Un groupe de modélisateurs multi-instituts a discuté des avantages et des défis relevés par la modélisation épidémiologique mécaniste quant aux maladies animales endémiques (ex : diarrhée virale bovine, paratuberculose bovine, syndrome dysgénésique respiratoire porcin). Nous avons abordé les questions de modélisation de la propagation des agents pathogènes à l'échelle des exploitations et des régions, pour mieux évaluer la lutte contre ces maladies et proposer des options ciblées. Un focus a porté sur les modèles intra-hôtes représentant la réponse immunitaire des hôtes et l’hétérogénéité entre animaux. Enfin, le lien entre modèles mécanistes et observations a été discuté. Nos conclusions sont :

- Les modèles mécanistes multi-échelles contribuent à mieux comprendre la propagation des agents pathogènes endémiques ;

- L'interdisciplinarité est la clé de la construction de tels modèles ;

- L'ancrage territorial, alimenté par les observations, assure réalisme et robustesse des prédictions ;

- La complexité des modèles doit être compensée par des données abordables ;

- Les modèles économiques et épidémiologiques sont à coupler pour mieux guider la maîtrise des maladies non réglementées.

Perspectives

Des compétences complémentaires sont à mobiliser en modélisation, statistiques, informatique, sur les maladies infectieuses, en immunologie, épidémiologie et économie pour relever les défis futurs : (1) garantir des données FAIR (Findable, Accessible, Interoperable, Reusable), les données de santé animale étant hétérogènes et détenues par de nombreux acteurs ; (2) saisir le comportement complexe du système et les décisions des acteurs pour le gérer ; (3) convertir les résultats simulés en connaissances utilisables par les parties prenantes ; (4) assurer des résultats réalistes et pratiques. Les modèles académiques sont trop complexes pour être transférés aux gestionnaires de la santé, tandis que ceux-ci commencent à utiliser leurs résultats pour établir leur plan d’action. Des outils d'aide à la décision basés sur les modèles académiques sont à développer en collaboration avec les utilisateurs pour hiérarchiser les alternatives de gestion dans un large éventail de situations.

 

Valorisation

Article issu d’un groupe de travail réuni dans le cadre du PIA ANR-10-BINF-07 (MIHMES), cofinancé par le FEDER Pays de la Loire, coordonné par P. Ezanno (BIOEPAR, INRAE, Oniris).

 

Références bibliographiques : Ezanno P., Andraud M., Beaunée G., Hoch T., Krebs S., Rault A., Touzeau S., Vergu E., Widgren S. 2020. How mechanistic modelling supports decision making for the control of enzootic infectious diseases.
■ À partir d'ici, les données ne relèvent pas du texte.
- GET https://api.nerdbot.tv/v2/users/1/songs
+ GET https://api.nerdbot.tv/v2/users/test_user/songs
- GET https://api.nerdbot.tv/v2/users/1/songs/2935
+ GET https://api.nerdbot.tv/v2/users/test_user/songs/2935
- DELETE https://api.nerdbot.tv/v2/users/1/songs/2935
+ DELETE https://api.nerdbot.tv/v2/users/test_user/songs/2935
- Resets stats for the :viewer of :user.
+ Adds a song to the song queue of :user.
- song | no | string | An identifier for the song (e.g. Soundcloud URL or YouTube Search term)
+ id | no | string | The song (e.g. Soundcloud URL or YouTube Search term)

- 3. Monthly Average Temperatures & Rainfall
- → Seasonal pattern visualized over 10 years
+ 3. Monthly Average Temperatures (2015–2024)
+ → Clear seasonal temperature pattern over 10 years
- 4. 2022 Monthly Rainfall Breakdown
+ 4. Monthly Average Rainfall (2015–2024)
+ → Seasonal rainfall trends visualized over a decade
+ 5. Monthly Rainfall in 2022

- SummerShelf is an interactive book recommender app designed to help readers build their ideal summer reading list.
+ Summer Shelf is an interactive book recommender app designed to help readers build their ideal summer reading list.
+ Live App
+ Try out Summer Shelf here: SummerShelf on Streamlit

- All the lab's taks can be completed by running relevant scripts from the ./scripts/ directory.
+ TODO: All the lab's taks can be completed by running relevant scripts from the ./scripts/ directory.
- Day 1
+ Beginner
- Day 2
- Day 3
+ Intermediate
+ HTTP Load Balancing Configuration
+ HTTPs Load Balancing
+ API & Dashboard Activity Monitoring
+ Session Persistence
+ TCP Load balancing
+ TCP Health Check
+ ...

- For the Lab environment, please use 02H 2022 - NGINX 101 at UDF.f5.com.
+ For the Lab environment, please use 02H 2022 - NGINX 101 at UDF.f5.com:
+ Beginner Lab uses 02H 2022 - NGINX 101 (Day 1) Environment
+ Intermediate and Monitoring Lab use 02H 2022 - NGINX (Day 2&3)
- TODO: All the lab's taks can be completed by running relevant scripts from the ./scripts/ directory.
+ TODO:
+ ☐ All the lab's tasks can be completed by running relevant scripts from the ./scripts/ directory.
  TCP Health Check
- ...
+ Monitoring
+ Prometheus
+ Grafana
Epidemics 32:100398, https://doi.org/10.1016/j.epidem.2020.100398.

EpiMod

Les maladies infectieuses épidémiques (rouge) provoquent des pertes importantes sur de courtes périodes, tandis que les maladies infectieuses endémiques (orange) persistent et peuvent entraîner une incidence cumulée importante. La collecte de données est nécessaire pour évaluer l'impact des maladies et évaluer l'efficacité des stratégies de maîtrise.